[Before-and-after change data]
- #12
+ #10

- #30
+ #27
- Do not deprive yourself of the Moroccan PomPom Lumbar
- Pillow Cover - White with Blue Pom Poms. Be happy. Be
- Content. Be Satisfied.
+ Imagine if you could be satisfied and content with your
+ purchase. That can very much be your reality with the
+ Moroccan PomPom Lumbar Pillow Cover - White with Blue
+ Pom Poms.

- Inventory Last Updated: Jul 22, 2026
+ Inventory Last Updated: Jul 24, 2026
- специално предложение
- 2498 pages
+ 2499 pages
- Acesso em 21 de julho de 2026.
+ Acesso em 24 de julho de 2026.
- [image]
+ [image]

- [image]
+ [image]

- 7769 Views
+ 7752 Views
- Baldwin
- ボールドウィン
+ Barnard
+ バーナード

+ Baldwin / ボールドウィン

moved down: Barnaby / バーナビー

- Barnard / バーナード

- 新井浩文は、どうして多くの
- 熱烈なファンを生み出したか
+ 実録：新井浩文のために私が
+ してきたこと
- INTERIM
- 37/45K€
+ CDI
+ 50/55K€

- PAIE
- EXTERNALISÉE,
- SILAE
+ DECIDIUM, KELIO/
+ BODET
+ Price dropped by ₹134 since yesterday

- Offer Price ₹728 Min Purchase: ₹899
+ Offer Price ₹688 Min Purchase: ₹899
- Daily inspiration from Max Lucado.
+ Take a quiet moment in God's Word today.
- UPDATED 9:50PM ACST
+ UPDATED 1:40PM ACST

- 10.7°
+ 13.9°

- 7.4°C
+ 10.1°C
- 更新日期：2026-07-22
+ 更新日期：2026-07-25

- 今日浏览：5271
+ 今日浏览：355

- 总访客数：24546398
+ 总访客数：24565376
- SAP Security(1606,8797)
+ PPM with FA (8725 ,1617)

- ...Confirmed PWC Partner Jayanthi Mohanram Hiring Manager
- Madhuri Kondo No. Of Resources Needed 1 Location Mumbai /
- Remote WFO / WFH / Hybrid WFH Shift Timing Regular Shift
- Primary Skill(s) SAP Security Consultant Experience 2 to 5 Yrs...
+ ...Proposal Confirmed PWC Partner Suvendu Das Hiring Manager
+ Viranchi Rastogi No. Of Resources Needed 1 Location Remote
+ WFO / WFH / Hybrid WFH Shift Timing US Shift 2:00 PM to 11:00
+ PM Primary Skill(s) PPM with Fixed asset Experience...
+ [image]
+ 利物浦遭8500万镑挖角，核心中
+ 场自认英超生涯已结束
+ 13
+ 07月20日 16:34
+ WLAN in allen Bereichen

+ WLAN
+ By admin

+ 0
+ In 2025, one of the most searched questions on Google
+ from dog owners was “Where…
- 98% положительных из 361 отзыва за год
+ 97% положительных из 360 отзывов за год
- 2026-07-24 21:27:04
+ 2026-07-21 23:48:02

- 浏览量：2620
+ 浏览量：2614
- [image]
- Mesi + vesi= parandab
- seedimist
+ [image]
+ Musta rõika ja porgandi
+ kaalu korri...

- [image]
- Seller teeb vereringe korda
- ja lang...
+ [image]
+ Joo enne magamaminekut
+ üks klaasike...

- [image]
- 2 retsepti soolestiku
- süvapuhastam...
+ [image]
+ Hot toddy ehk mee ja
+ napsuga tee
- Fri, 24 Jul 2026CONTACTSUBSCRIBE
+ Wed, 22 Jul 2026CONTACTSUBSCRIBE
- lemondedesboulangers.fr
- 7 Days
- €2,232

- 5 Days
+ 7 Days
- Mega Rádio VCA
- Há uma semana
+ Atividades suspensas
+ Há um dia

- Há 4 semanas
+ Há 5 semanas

Brief – Report the lines above that have the word "Hiring" in them.

Response to the exercise –
- ...Confirmed PWC Partner Jayanthi Mohanram Hiring Manager
+ ...Proposal Confirmed PWC Partner Suvendu Das Hiring Manager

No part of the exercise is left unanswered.